- Theatrical release poster
- Directed by: Taron Lexton
- Screenplay by: Nancy Cartwright; Peter Kjenaas;
- Produced by: Michael Doven; Milena Ferreira; Monica Gil;
- Starring: Ksenia Solo; Maria Bello; Mary Lynn Rajskub;
- Cinematography: Kevin Garrison
- Edited by: K. Spencer Jone Alexa Vier
- Music by: David Campbell
- Production companies: AMBI Distribution; Sunday Night;
- Release date: September 15, 2017 (United States);
- Running time: 93 minutes
- Country: United States
- Language: English
- Box office: $12,772

= In Search of Fellini =

In Search of Fellini is a 2017 American coming-of-age adventure film, directed by Taron Lexton, starring Ksenia Solo, Maria Bello and Mary Lynn Rajskub. The movie was inspired by the early years in the entertainment industry and a journey to Italy to "find herself" of Nancy Cartwright (whose Spotted Cow Entertainment sold the North American rights to AMBI Media Group).

==Plot==

A shy small-town Ohio girl who loves movies but dislikes reality, discovers the delightfully bizarre films of Federico Fellini, and sets off on a strange, beautiful journey across Italy to find him.

==Reception==
On review aggregator website Rotten Tomatoes, the film has an 89% approval rating based on 9 reviews, with an average ranking of 6.1/10. On Metacritic, the film has a weighted average score of 55 out of a 100 based on 5 critics, indicating "mixed or average" reviews.

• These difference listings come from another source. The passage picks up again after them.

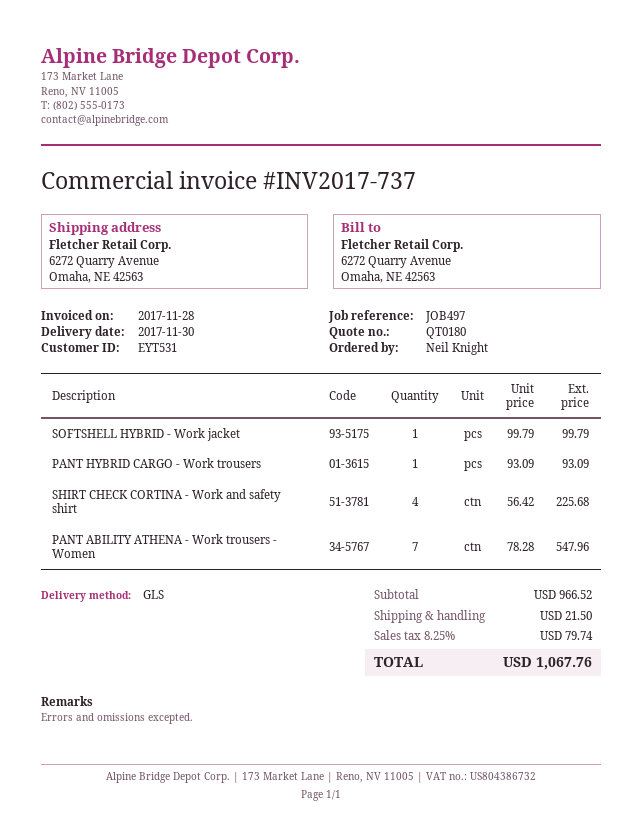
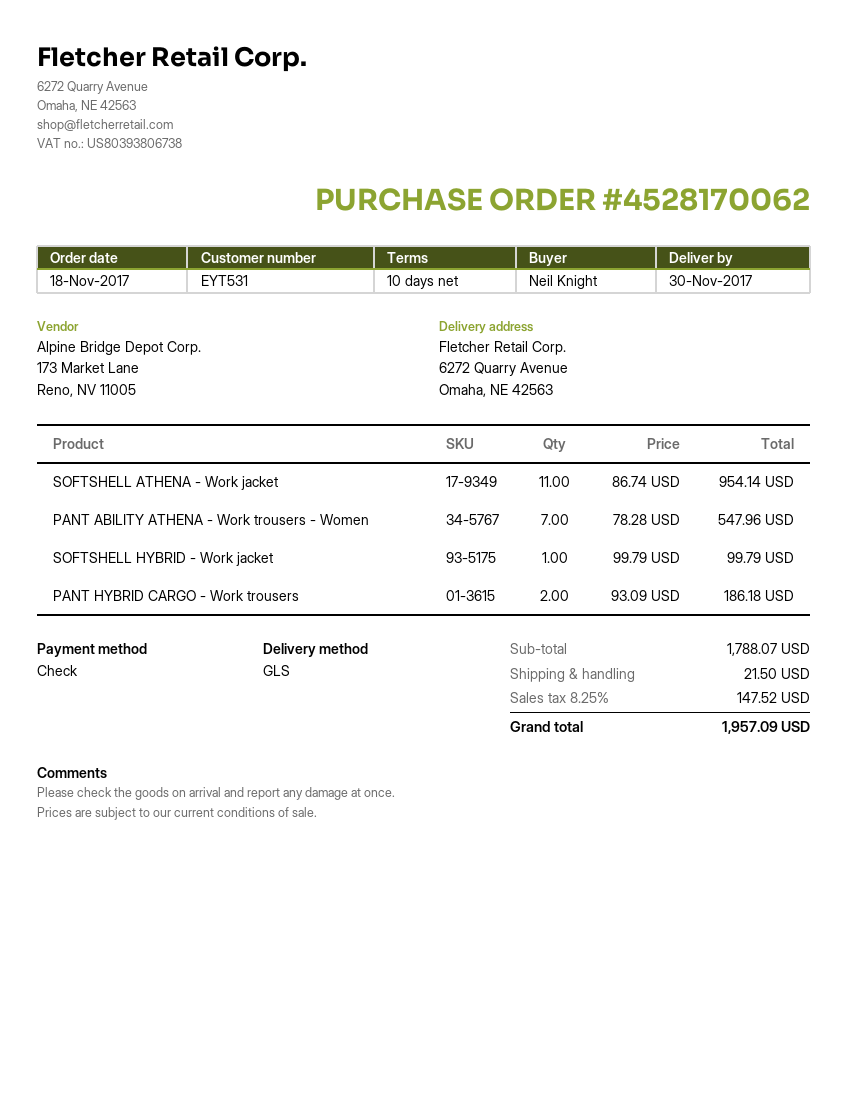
PANT HYBRID CARGO - Work trousers: 1 x 93.09 = 93.09 -> 2 x 93.09 = 186.18
SHIRT CHECK CORTINA - Work and safety shirt: 4 x 56.42 = 225.68 -> none
SOFTSHELL ATHENA - Work jacket: none -> 11 x 86.74 = 954.14
subtotal: 966.52 -> 1788.07
tax: 8.25% = 79.74 -> 8.25% = 147.52
total: 1067.76 -> 1957.09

Monica Castillo of The New York Times called it "a charming drama about the love of movies and youthful passion".

Katie Walsh of the Los Angeles Times sassily wrote of the film: "The plot makes not a lick of sense, but the imagery is striking, and the adoration of Fellini's films comes through loud and clear".

The staff-written review in The Hollywood Reporter concluded: "Where the final minutes of the movie suffer from clumsy storytelling, most of what precedes them sits well within the romantic finding-oneself comfort zone, and Solo, while not able to imbue her character with Amelie-like spark, helps keep things from getting treacly."